The film follows Chappelle during the summer of 2004, ending on September 18, 2004, when he threw a block party on the corner of Quincy Street and Downing Street in the Clinton Hill neighborhood of Brooklyn, New York City. The film features nearby sites, including the Broken Angel House in Clinton Hill, Brooklyn as well as areas in Fort Greene, Brooklyn and Bedford-Stuyvesant, Brooklyn. The film was produced before Chappelle's highly publicized decision to walk away from a $50 million deal to continue his hit Chappelle's Show, and gained prominence after the announcement.

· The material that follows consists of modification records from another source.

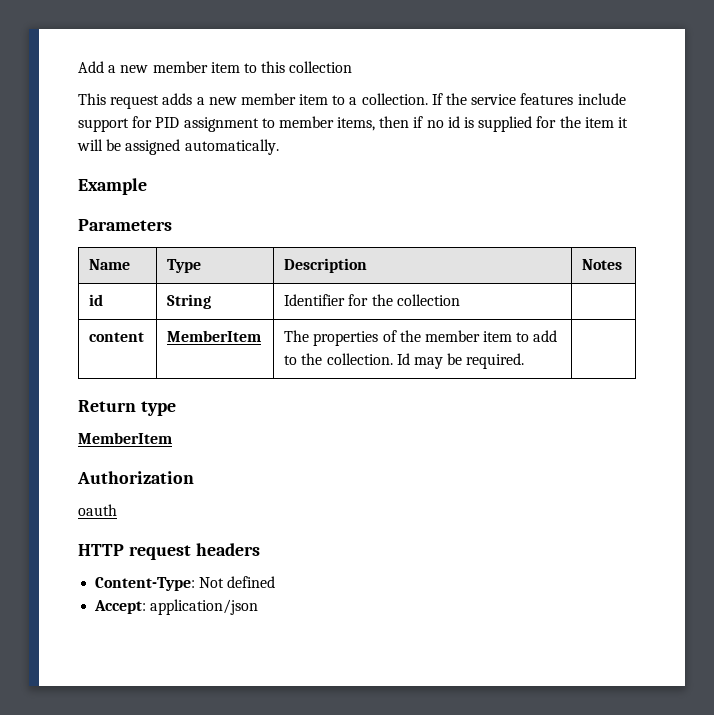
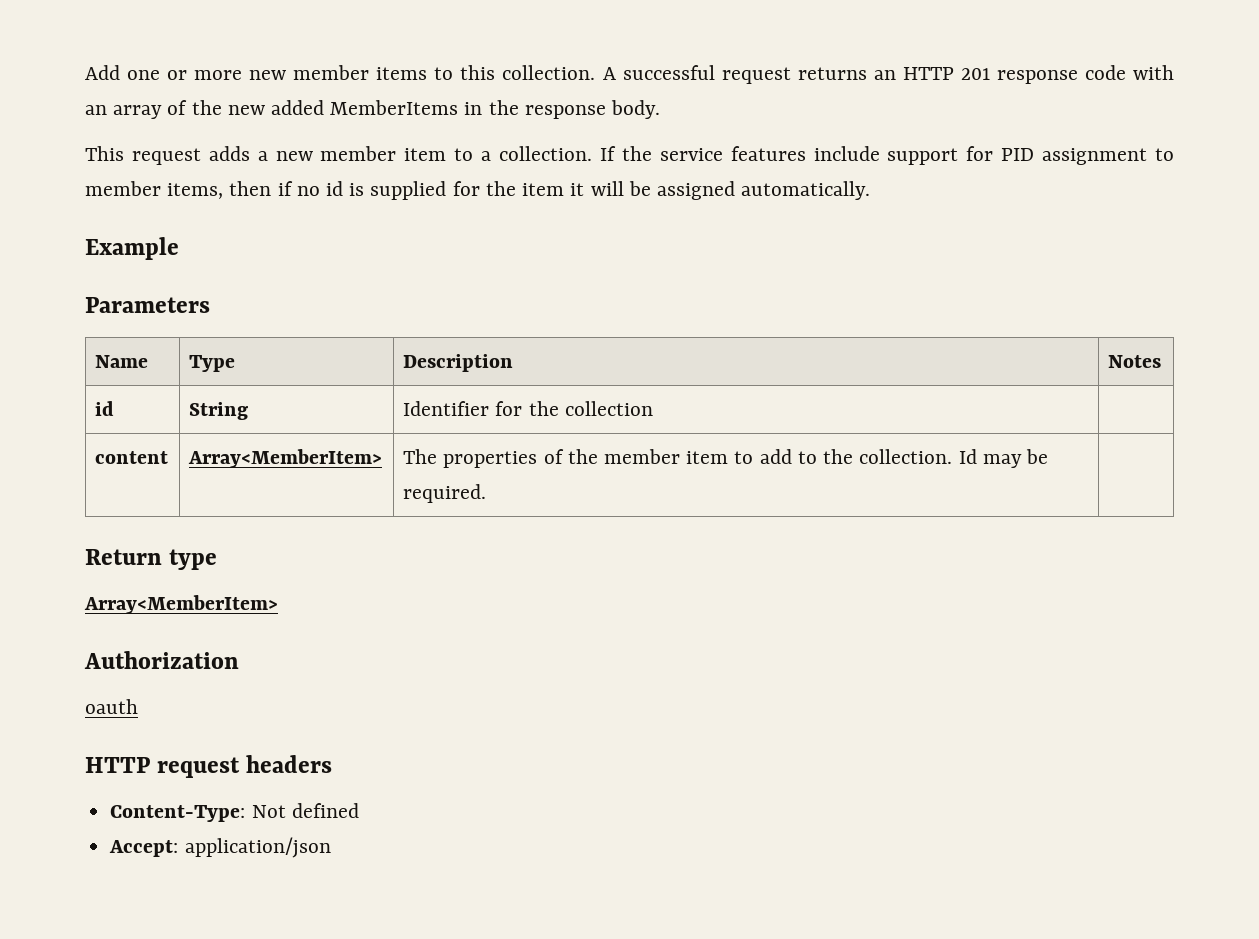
- Add a new member item to this collection
+ Add one or more new member items to this collection. A successful request returns an HTTP 201 response code with an array of the new added MemberItems in the response body.
- content | MemberItem | The properties of the member item to add to the collection. Id may be required. |
+ content | Array<MemberItem> | The properties of the member item to add to the collection. Id may be required. |
  Return type
- MemberItem
+ Array<MemberItem>

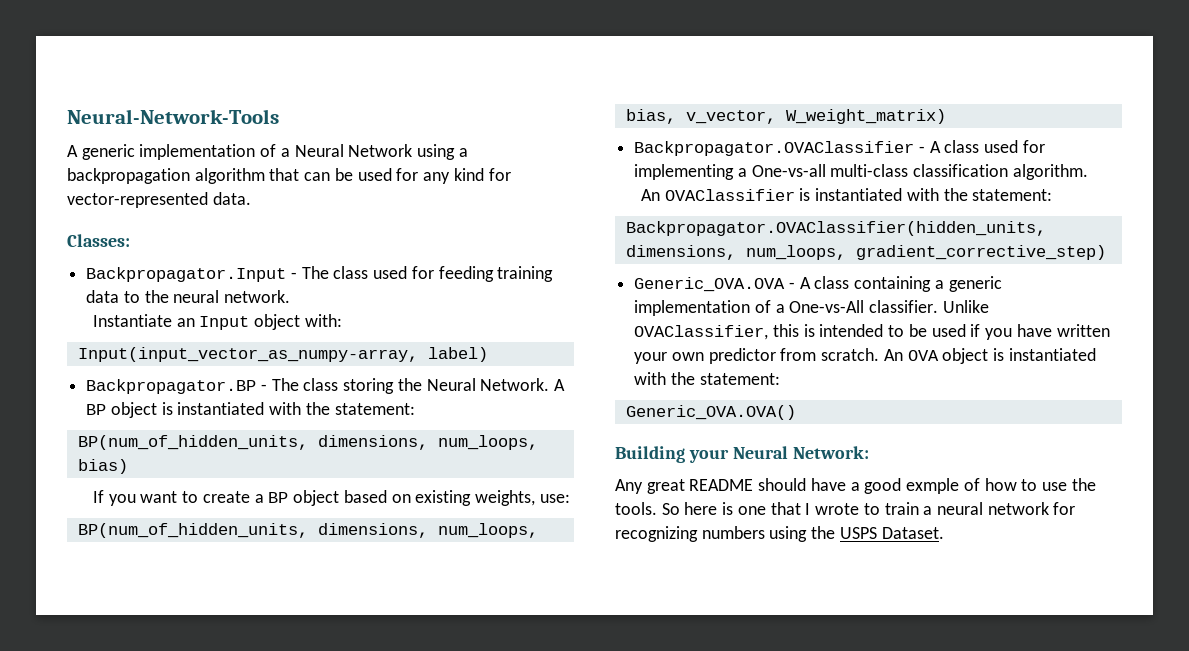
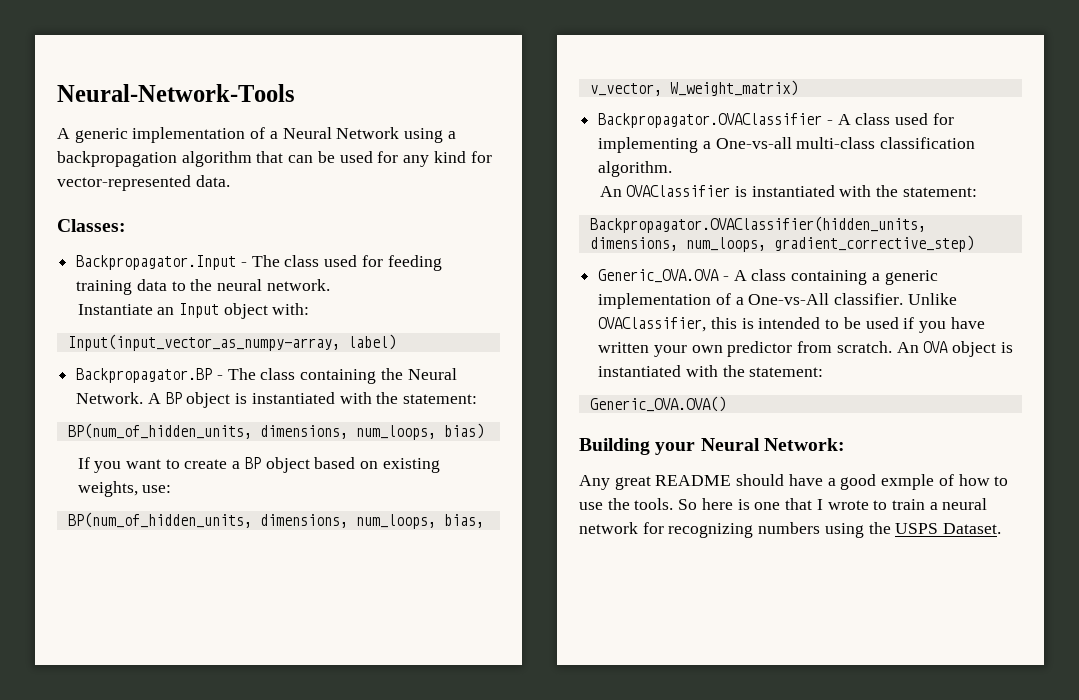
- Backpropagator.BP - The class storing the Neural Network.
+ Backpropagator.BP - The class containing the Neural Network.

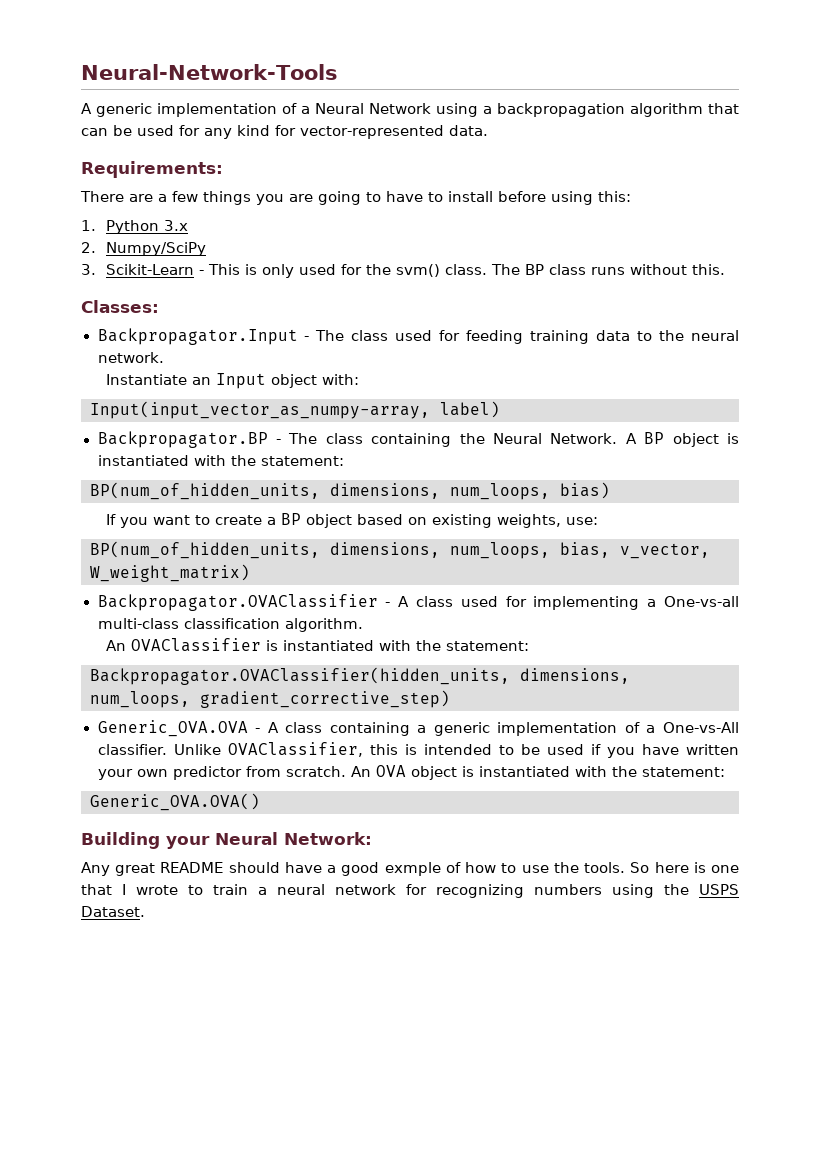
+ Requirements:
+ There are a few things you are going to have to install before using this:
+ 1. Python 3.x
+ 2. Numpy/SciPy
+ 3. Scikit-Learn - This is only used for the svm() class. The BP class runs without this.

Chappelle invited several hip hop and neo-soul musical artists to perform at the party, including Kanye West, Mos Def, Jill Scott, Erykah Badu, and The Roots along with The Central State University Marching Band. Lauryn Hill was also scheduled to perform at the party, but since Columbia Records refused to release her songs for use in the production, she decided instead to reunite The Fugees for the occasion. In addition, Chappelle performed comedy monologues and sketches in between the musical acts. A pre-fame J. Cole was in attendance and can be seen in the crowd watching the hip hop duo Black Star perform.

==Performers==

- Dave Chappelle
- Kanye West
- Mos Def
- Talib Kweli
- Jill Scott
- Erykah Badu
- The Roots
- Common
- Big Daddy Kane
- Kool G Rap
- The Fugees
- Bilal
- Dead Prez
- Cody Chesnutt
- John Legend
- Central State University Marching Band
- A-Trak

==Soundtrack==

A compilation of "music from and inspired by" the film was released on March 14, 2006.

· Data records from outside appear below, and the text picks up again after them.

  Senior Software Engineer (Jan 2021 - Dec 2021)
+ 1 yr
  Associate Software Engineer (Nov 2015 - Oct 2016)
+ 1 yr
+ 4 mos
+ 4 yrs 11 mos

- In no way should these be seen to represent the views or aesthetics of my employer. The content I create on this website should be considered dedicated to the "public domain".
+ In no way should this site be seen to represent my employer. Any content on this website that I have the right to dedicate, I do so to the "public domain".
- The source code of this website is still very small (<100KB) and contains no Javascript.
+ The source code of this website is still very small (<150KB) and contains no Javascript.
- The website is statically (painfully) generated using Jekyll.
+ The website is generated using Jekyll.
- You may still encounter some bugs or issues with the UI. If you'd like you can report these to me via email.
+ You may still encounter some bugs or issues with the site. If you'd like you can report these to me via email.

The album was released by Geffen Records, and produced by Corey Smyth for Blacksmith Music Corp and Questlove.

1. Dead Prez – "Hip Hop"
2. Black Star – "Definition"
3. Jill Scott – "Golden"
4. Mos Def – "Universal Magnetic"
5. Talib Kweli feat. Erykah Badu – "The Blast"
6. Common feat. Erykah Badu & Bilal – "The Light"
7. The Roots feat. Big Daddy Kane & Kool G Rap – "Boom!"
8. Erykah Badu – "Back in the Day"
9. Jill Scott – "The Way"
10. Mos Def – "UMI Says"
11. The Roots feat. Erykah Badu & Jill Scott – "You Got Me"
12. Black Star – "Born & Raised"

All the songs were recorded live in concert, except "Born & Raised", an exclusive new studio track from Mos Def and Talib Kweli's Black Star. Many performances, including The Fugees' reunion and Kanye West's performance, could not be included due to legal restraints with the groups' record labels.

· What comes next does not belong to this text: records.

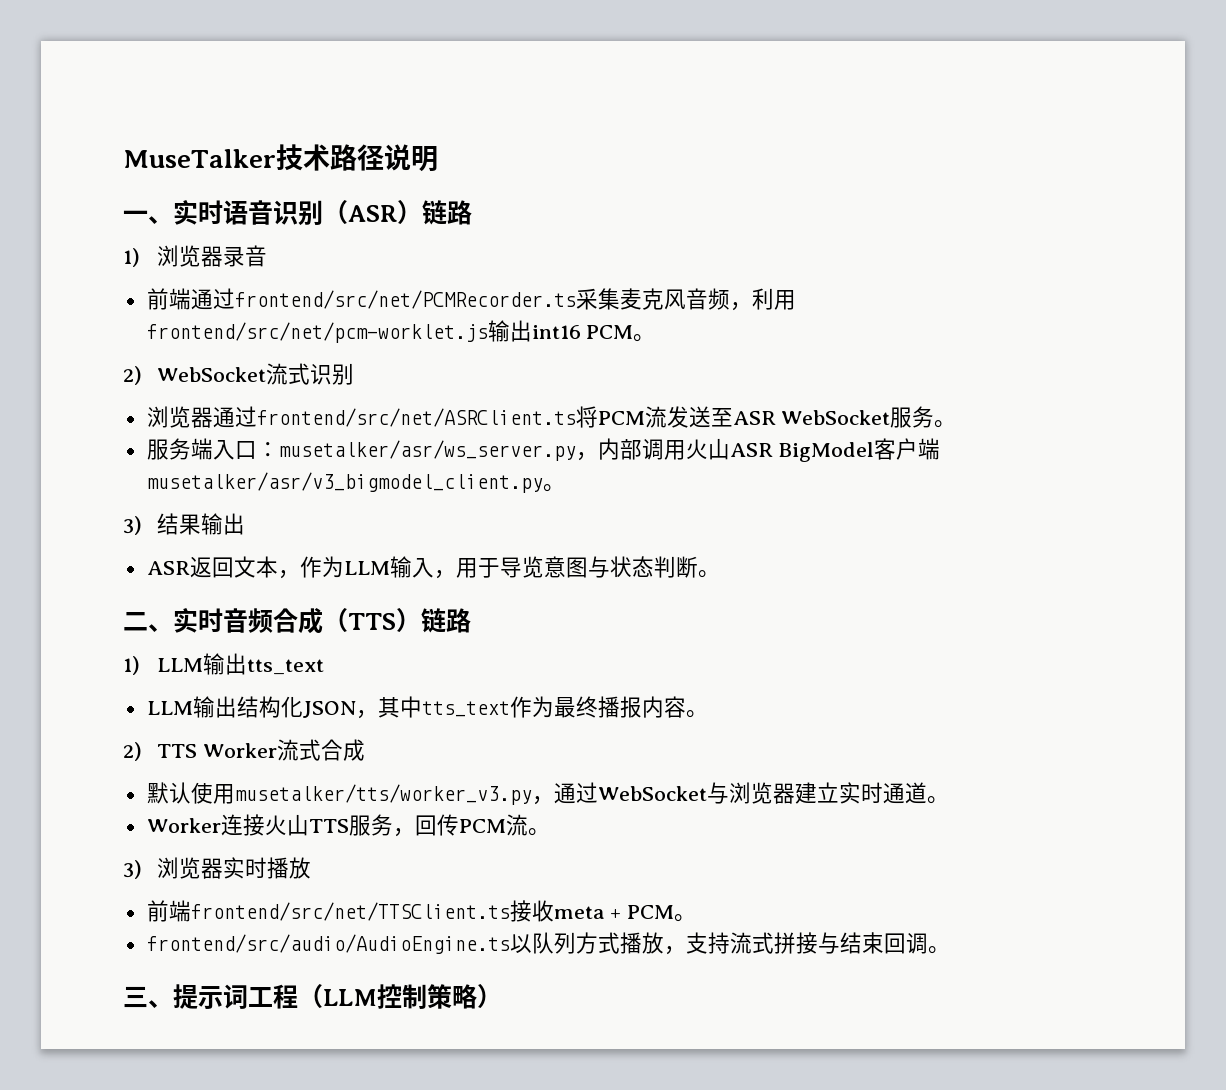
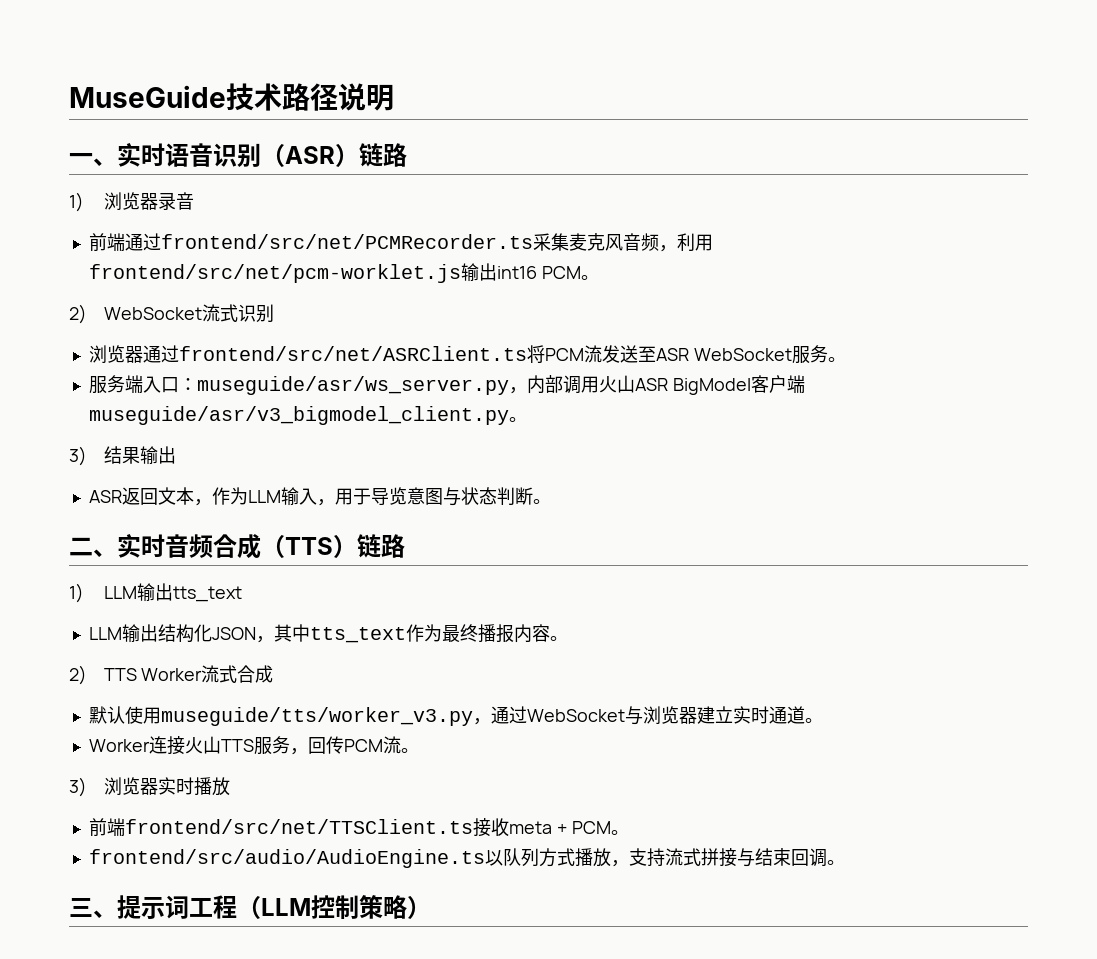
- MuseTalker技术路径说明
+ MuseGuide技术路径说明
- 服务端入口：musetalker/asr/ws_server.py，内部调用火山ASR BigModel客户端musetalker/asr/v3_bigmodel_client.py。
+ 服务端入口：museguide/asr/ws_server.py，内部调用火山ASR BigModel客户端museguide/asr/v3_bigmodel_client.py。
- 默认使用musetalker/tts/worker_v3.py，通过WebSocket与浏览器建立实时通道。
+ 默认使用museguide/tts/worker_v3.py，通过WebSocket与浏览器建立实时通道。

Songs included in the film but not the compilation include:

- Chappelle's version of Thelonious Monk's "'Round Midnight".
- Cody Chesnutt's song "Parting Ways".

Professional ratings
Review scores
| Source | Rating |
| Allmusic | link |
| The A.V. Club | B− |
| HipHopDX | 3.5/5 link |

==Release==
===Box office===
The film grossed $11,718,595 in the United States and an additional $333,329 overseas, giving the film a total gross of $12,051,924; based on a $3 million budget, the film was a moderate success. The DVD has sold a total of 1,240,405 copies since 2006, grossing a total of $18,776,445.

===Critical response===
Rotten Tomatoes gives the film a 93% rating based on 127 reviews with an average score of 7.70/10. The site's critical consensus reads: "Dave Chappelle's Block Party is a raucous return to the spotlight for the comic, buoyed by witty, infectious humor and outstanding musical performances." Metacritic, which assigns a normalized rating out of 100 to reviews from mainstream critics, gives the film an average score of 84 based on 30 reviews.